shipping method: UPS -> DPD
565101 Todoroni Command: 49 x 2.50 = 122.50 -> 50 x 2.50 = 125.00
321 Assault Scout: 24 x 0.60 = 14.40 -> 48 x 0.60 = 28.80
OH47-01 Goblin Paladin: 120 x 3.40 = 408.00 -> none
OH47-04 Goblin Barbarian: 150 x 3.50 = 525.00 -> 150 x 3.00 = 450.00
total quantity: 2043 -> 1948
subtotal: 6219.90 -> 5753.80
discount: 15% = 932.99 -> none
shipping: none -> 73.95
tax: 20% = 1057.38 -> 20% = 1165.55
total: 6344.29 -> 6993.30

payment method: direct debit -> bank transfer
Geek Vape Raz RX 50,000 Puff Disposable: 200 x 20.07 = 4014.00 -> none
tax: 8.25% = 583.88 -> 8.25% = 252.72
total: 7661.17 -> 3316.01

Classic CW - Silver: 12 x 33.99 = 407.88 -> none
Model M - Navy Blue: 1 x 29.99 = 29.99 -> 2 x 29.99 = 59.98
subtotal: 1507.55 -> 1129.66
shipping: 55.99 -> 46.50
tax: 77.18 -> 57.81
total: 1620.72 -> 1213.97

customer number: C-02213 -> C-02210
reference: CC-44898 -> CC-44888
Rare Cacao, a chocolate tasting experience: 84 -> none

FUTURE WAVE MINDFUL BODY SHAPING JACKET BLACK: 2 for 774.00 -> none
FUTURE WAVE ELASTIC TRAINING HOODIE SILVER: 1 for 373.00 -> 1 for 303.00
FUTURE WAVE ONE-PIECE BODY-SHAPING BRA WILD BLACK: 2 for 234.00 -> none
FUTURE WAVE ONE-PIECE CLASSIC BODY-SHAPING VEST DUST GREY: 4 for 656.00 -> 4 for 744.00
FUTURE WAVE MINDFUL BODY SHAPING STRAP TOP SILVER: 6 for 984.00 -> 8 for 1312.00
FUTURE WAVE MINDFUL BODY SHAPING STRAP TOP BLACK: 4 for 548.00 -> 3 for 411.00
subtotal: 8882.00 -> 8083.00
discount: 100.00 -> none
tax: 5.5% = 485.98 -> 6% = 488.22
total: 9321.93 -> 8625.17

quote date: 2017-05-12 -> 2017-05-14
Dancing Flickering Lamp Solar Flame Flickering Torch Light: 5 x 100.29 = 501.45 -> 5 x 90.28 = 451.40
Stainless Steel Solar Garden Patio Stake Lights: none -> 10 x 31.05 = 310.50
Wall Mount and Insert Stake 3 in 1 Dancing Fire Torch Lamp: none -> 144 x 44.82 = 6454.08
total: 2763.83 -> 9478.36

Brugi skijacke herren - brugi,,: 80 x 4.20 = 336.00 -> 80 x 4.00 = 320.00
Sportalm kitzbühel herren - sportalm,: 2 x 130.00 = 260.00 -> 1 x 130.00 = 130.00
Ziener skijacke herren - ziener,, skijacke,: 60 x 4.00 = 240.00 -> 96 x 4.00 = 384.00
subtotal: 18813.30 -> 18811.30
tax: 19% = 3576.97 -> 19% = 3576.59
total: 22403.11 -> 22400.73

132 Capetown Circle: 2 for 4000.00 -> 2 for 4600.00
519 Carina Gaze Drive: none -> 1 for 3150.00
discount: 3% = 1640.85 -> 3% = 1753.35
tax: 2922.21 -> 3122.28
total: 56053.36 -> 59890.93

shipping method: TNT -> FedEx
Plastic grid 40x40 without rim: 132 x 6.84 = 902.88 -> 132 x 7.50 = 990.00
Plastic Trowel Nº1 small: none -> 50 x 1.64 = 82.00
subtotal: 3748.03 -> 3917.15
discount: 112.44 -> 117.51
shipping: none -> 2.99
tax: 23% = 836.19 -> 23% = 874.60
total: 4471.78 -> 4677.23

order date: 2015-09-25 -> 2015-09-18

-*-*-

> What to work on: In the entries above, find each line that includes the string "PIECE" and copy it.

> Result of the exercise:
FUTURE WAVE ONE-PIECE BODY-SHAPING BRA WILD BLACK: 2 for 234.00 -> none
FUTURE WAVE ONE-PIECE CLASSIC BODY-SHAPING VEST DUST GREY: 4 for 656.00 -> 4 for 744.00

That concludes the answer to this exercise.